Spring is almost here and the warm temperatures are luring all of us outside after the long, depressing winter. Parks will soon be packed with a wide age range of kids looking to burn off energy from all the months cooped up. Moms and Dads alike can look forward to scheduling park playdates where the kids stay happily occupied while the grownups snatch a few minutes of stimulating, adult conversation.
But please, I’m asking us all to agree on one thing before park season commences. Can we not release the kids entirely to the wilds of their own devices, letting the law of the jungle prevail?
Maybe it’s because my two oldest are back in school full time and I’m now accompanied by only one toddler again, but I feel like lately every park experience we’ve had has involved an almost entirely unsupervised child or children invading my three-year-old’s space, making her uncomfortable, or refusing to share communal park equipment. In one instance, a group of tween kids had ridden their bikes to a neighborhood park and were using their newfound freedom to holler obscenities and slurs at each other in front of all the tinies trying to use the slide. In another, a group of moms stood chatting with each other for well over 30 minutes while their kids monopolized the only swing at the park and my kids hovered nearby, obviously waiting patiently (and then not so patiently) for a turn.
I too have used the park as a relatively safe space to turn my kids loose and have a moment’s peace to talk with a friend or check my email. We’ve all been shut in and acting as teachers, activity directors, mediators, personal chefs, etc. for far too long these last couple years. But that “relatively safe space” becomes a lot less so when kids of all ages are thrown together and expected to get along with little to no adult oversight.

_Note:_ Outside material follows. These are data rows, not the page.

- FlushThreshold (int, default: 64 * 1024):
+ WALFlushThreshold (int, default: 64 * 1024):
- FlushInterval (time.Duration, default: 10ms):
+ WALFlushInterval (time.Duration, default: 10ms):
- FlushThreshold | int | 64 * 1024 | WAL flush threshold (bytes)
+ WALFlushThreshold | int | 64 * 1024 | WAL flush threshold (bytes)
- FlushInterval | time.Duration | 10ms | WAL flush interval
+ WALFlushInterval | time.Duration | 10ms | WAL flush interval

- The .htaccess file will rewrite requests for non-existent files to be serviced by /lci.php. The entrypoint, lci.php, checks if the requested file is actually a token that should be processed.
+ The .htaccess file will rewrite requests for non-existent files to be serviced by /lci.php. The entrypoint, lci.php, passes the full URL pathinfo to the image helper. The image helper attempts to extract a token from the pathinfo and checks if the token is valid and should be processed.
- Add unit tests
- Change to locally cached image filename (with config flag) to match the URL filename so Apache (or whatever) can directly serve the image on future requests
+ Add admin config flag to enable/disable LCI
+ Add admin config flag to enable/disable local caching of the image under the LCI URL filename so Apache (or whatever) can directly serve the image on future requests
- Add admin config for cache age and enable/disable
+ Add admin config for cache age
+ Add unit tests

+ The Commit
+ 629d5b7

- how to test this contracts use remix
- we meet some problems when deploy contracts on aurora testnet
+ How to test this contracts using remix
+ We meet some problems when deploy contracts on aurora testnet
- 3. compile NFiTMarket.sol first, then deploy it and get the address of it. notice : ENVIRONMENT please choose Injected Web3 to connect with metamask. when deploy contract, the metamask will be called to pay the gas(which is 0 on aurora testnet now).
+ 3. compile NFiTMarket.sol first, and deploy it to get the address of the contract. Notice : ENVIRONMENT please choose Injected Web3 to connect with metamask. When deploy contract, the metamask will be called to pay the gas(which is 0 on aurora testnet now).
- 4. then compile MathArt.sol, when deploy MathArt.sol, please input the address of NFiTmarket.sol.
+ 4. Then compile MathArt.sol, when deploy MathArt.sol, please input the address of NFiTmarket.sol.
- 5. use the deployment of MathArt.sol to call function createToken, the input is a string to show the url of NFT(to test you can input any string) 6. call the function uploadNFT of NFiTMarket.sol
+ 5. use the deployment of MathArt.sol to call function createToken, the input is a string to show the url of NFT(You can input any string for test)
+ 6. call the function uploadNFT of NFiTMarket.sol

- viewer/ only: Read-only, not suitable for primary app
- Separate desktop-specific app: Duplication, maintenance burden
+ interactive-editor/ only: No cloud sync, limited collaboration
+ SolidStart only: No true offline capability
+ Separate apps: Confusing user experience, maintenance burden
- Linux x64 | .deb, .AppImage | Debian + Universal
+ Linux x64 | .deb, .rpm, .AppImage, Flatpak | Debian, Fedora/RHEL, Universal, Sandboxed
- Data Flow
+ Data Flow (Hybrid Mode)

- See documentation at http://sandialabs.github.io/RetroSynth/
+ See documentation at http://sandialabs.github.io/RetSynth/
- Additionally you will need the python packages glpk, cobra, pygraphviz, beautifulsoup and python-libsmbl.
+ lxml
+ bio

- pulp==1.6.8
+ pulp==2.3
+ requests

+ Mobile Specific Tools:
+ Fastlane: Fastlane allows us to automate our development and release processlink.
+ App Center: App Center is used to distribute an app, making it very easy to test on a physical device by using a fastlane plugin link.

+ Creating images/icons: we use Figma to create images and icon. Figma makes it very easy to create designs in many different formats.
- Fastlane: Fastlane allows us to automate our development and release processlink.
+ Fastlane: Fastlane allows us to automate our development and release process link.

We all hope our kids are going to watch out for younger ones, take turns in a fair way and solve disagreements without physical altercation. But, they’re also still kids. They forget the things they’ve been told; they get caught up in the games they’re playing; they have trouble regulating their emotions. They can’t be expected to behave perfectly at all times and they’re going to need just as much, if not more, redirection while at the park as they might during a home playdate.
It isn’t fair to the kids being told they need to slide down the slide and move out of the way so someone else can take their turn when that next kid turns right around and climbs back up to take a second turn. Just because a kid is bigger and impatient doesn’t mean they ought to be able to shove past a little new walker who’s putting all their concentration into climbing the steps without falling. Just because a kid got to a swing before anyone else shouldn’t mean they are allowed to dominate a piece of equipment others are waiting for a turn on. And when parents are all the way across the park without a direct line of sight to their big kids, more often than not, the kids are operating on a survival of the fittest mentality.
This doesn’t even begin to touch on how mothers of neurodivergent kids must feel. These children often need their parents to advocate for them even more in social situations. It is extremely difficult to walk the line of helping your child protect their boundaries without seeming to be reprimanding or redirecting someone else’s kid. It is the responsibility of all parents to be aware enough of how their kid is interacting with others on the playground to be able to jump in when needed.